Trump Squash
by James Zug
February 19, 2020
I know. It is a bit of a shock. We’ve had many presidents with a passing knowledge of squash. Both George H.W. and George W. were familiar with squash. H.W’s mother, Dorothy, was a pioneering woman in squash and his father, Prescott, was a serious doubles player in Greenwich in the 1930s and 40s—his name is in gold paint on a number of champions boards.
John Kennedy spent time near a squash court while at Harvard (Winthrop House surely had courts like almost all houses in those days). In 1963 Kennedy welcomed a squash champion—Mohibullah Khan (and Roshan Khan, his distant relative)—at the White House and helped secure a job for Mo at the Harvard Club of Boston. It is one of the more famous images of the game. When I was doing my history of U.S. squash book twenty years ago, I searched high and low for a copy of it and, failing, inserted instead a stern portrait of Mo into the book. A few weeks ago Clive Caldwell kindly scanned the photo—Mo had given him a copy in the 1970s—which hangs on the wall at the Cambridge Club in Toronto.
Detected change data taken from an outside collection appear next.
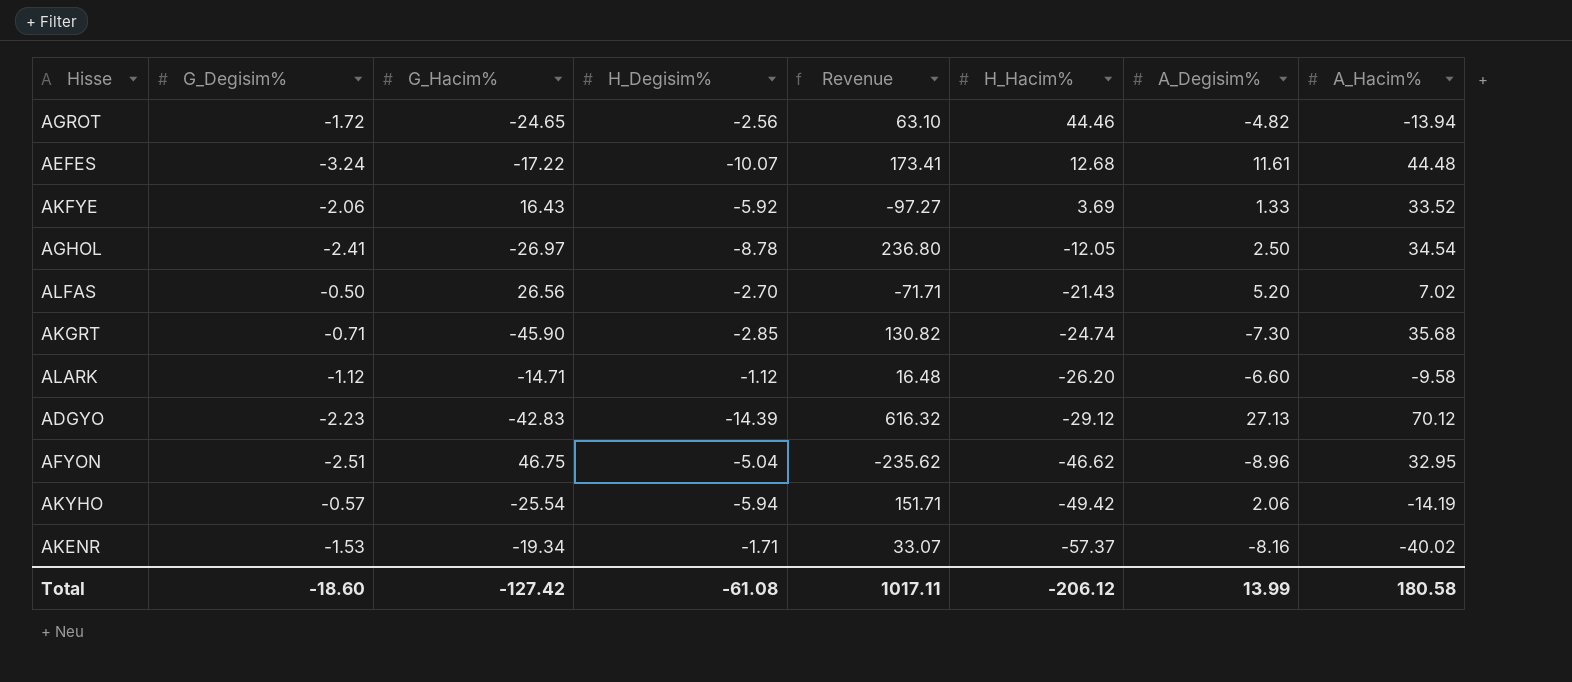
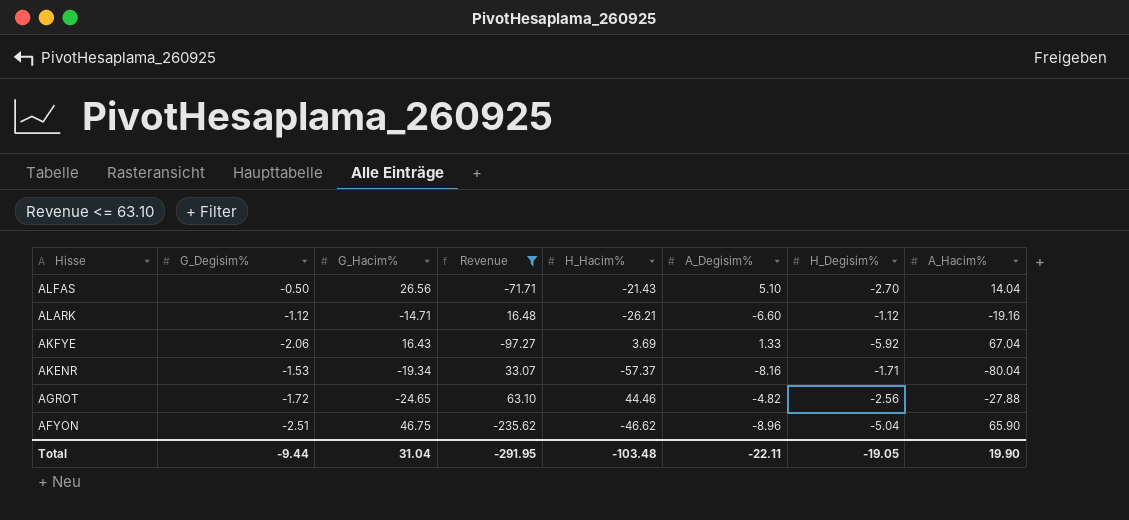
filter: none -> Revenue <= 63.10
row order: H_Hacim% descending -> Hisse descending
column H_Degisim% | position: 4 -> 7
ALFAS | A_Degisim%: 5.20 -> 5.10
ALFAS | A_Hacim%: 7.02 -> 14.04
ALARK | H_Hacim%: -26.20 -> -26.21
ALARK | A_Hacim%: -9.58 -> -19.16
AKFYE | A_Hacim%: 33.52 -> 67.04
AKENR | A_Hacim%: -40.02 -> -80.04
AGROT | A_Hacim%: -13.94 -> -27.88
AFYON | A_Hacim%: 32.95 -> 65.90
Total | G_Degisim%: -18.60 -> -9.44
Total | G_Hacim%: -127.42 -> 31.04
Total | Revenue: 1017.11 -> -291.95
Total | H_Hacim%: -206.12 -> -103.48
Total | A_Degisim%: 13.99 -> -22.11
Total | H_Degisim%: -61.08 -> -19.05
Total | A_Hacim%: 180.58 -> 19.90

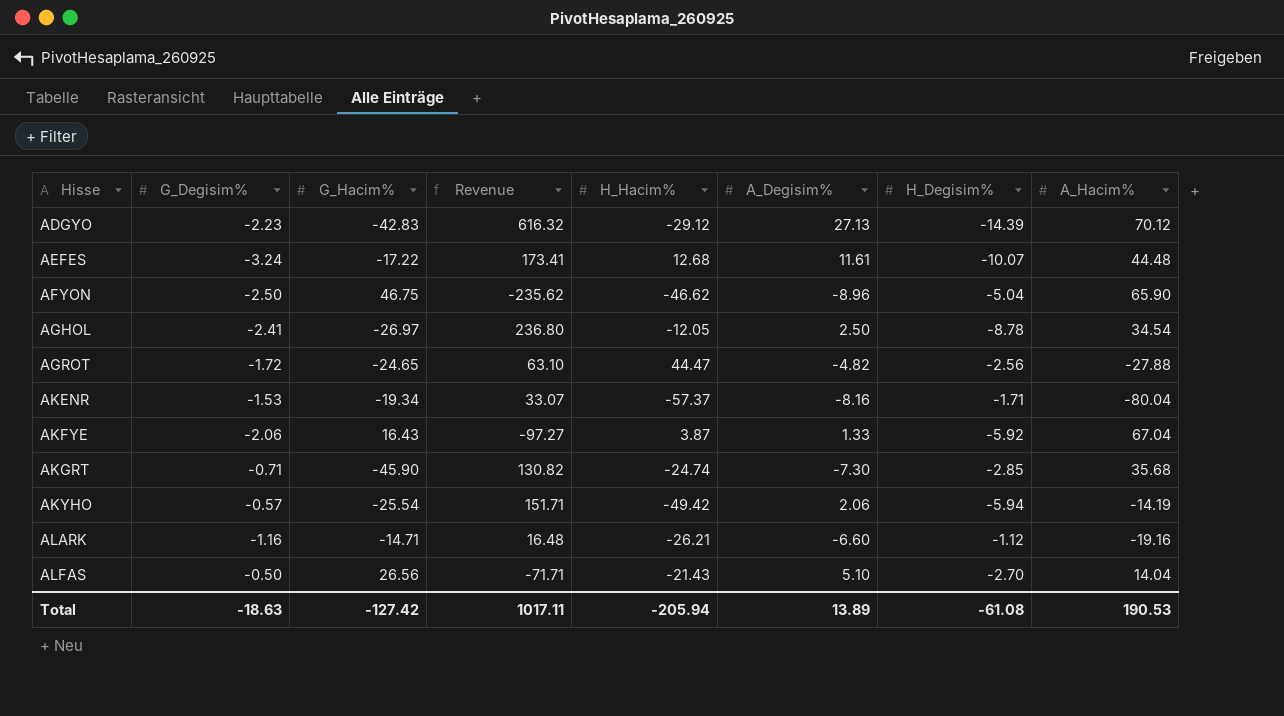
filter: Revenue <= 63.10 -> none
row order: Hisse descending -> Hisse ascending
AFYON | G_Degisim%: -2.51 -> -2.50
AGROT | H_Hacim%: 44.46 -> 44.47
AKFYE | H_Hacim%: 3.69 -> 3.87
ALARK | G_Degisim%: -1.12 -> -1.16
Total | G_Degisim%: -9.44 -> -18.63
Total | G_Hacim%: 31.04 -> -127.42
Total | Revenue: -291.95 -> 1017.11
Total | H_Hacim%: -103.48 -> -205.94
Total | A_Degisim%: -22.11 -> 13.89
Total | H_Degisim%: -19.05 -> -61.08
Total | A_Hacim%: 19.90 -> 190.53

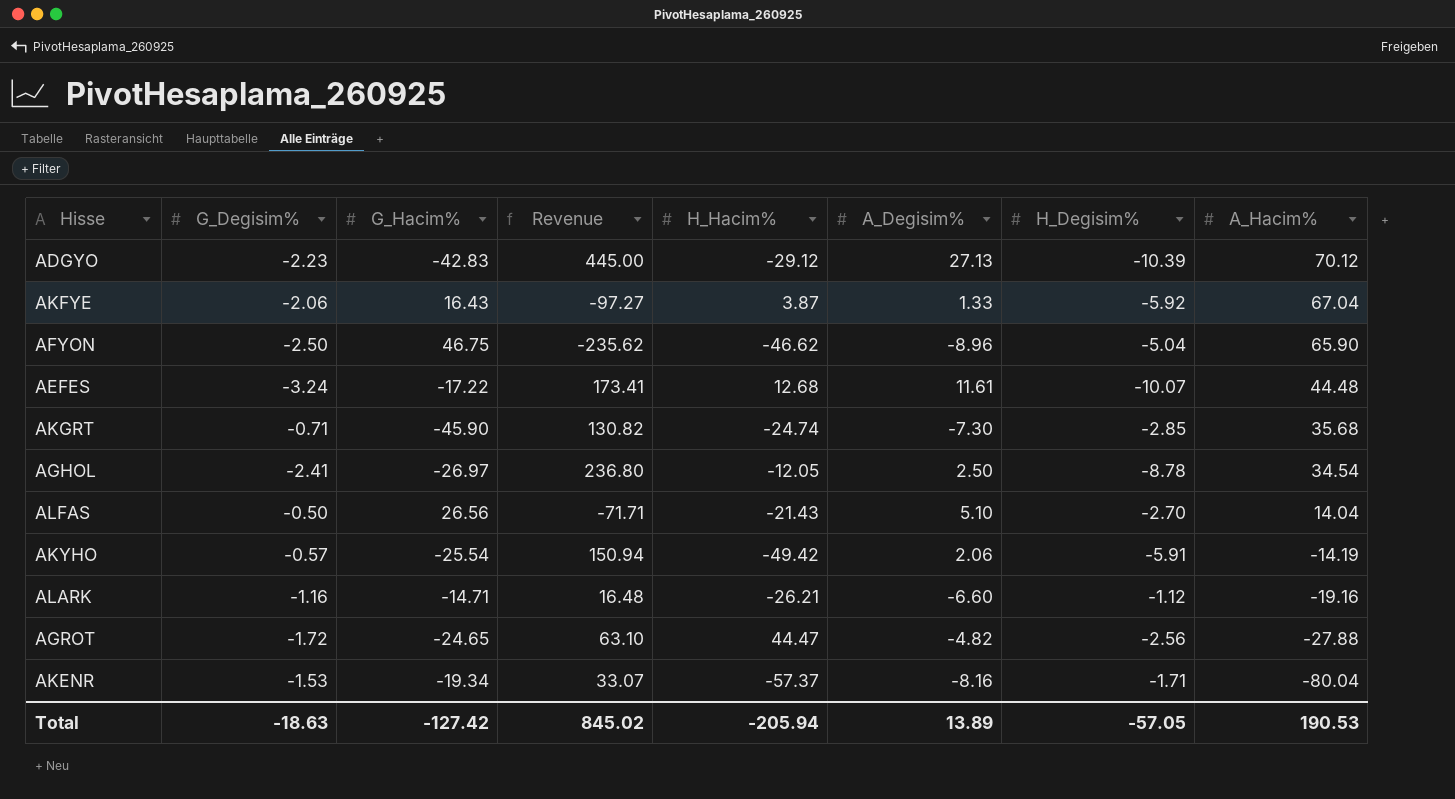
row order: Hisse ascending -> A_Hacim% descending
ADGYO | Revenue: 616.32 -> 445.00
ADGYO | H_Degisim%: -14.39 -> -10.39
AKYHO | Revenue: 151.71 -> 150.94
AKYHO | H_Degisim%: -5.94 -> -5.91
Total | Revenue: 1017.11 -> 845.02
Total | H_Degisim%: -61.08 -> -57.05

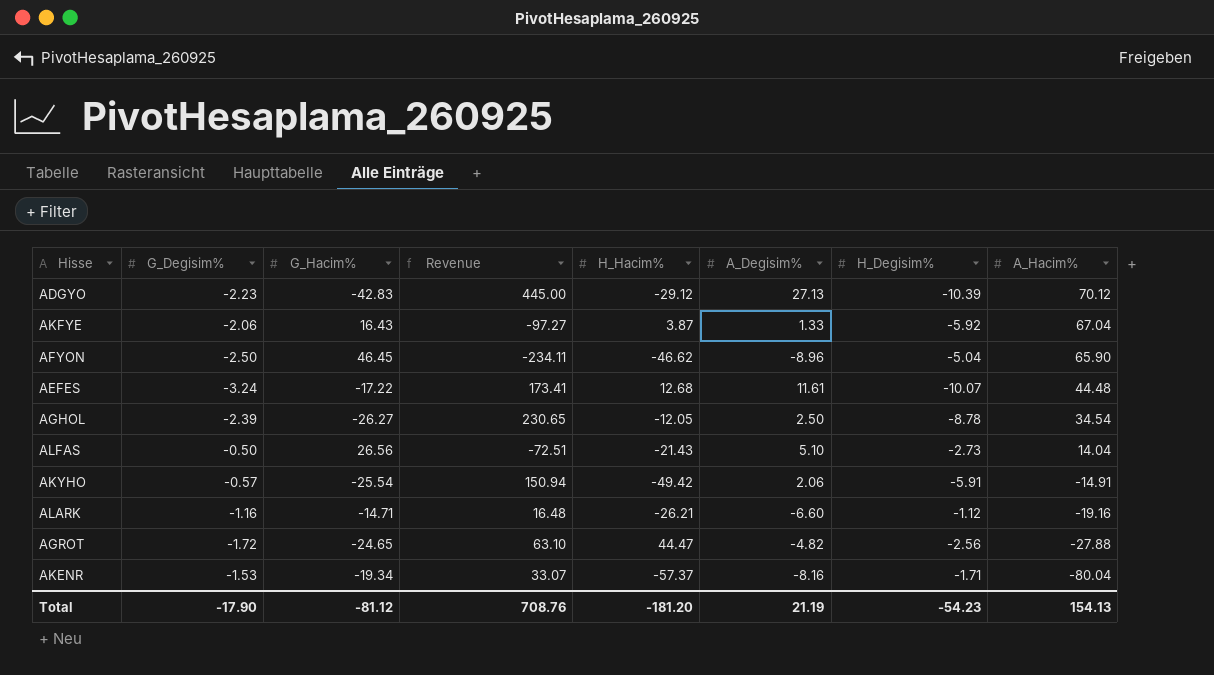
row AKGRT: -0.71 | -45.90 | 130.82 | -24.74 | -7.30 | -2.85 | 35.68 -> none
AFYON | G_Hacim%: 46.75 -> 46.45
AFYON | Revenue: -235.62 -> -234.11
AGHOL | G_Degisim%: -2.41 -> -2.39
AGHOL | G_Hacim%: -26.97 -> -26.27
AGHOL | Revenue: 236.80 -> 230.65
ALFAS | Revenue: -71.71 -> -72.51
ALFAS | H_Degisim%: -2.70 -> -2.73
AKYHO | A_Hacim%: -14.19 -> -14.91
Total | G_Degisim%: -18.63 -> -17.90
Total | G_Hacim%: -127.42 -> -81.12
Total | Revenue: 845.02 -> 708.76
Total | H_Hacim%: -205.94 -> -181.20
Total | A_Degisim%: 13.89 -> 21.19
Total | H_Degisim%: -57.05 -> -54.23
Total | A_Hacim%: 190.53 -> 154.13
Curiously, squash has been having a presidential moment, as many White House aspirants in this election cycle have been squash players. John Hickenlooper is an avid doubles player. Bill Weld played regularly while governor of Massachusetts. Deval Patrick ditto. And Kirsten Gillibrand played varsity squash at Dartmouth: https://www.vanityfair.com/news/2009/02/senatorial-squash
The man blocking them, however, is the only President to have actually played in college. He played one year on the Fordham freshman team and one year on the Fordham varsity, the 1964-65 season. Here is a photo from the 1965 Fordham yearbook, taken apparently in the locker room:
The official Fordham squash records from the 1960s are gone. I emailed and spoke with a dozen Fordham squash alums from the 1960s, but, unluckily, no one who was on the team that year.
I knew Bob Hawthorn, the Fordham coach who was a legend (coached squash at Fordham from 1956 to 2010) but didn’t discover Trump’s squash career until after Hawthorn died in 2011. I emailed with Bob’s son, Bob, Jr. who told me that once he and his father were playing golf at Winged Foot and Trump, driving past, shook hands with the Hawthorns and said hello. Bob, Jr. also said that his father always told people that Trump was a good athlete and low-key off the court.
Gwenda Blair, the author of the 2000 biography, The Trumps, interviewed a couple of Fordham teammates and Trump himself about his squash career. One teammate commented on how well-behaved Trump was: never late, never unsporting. Only one real anecdote from the era survived: on a trip to Washington (to play Georgetown?), Trump parked his car near the Potomac. He pulled out some new golf clubs from his trunk and smacked a half dozen new balls into the river.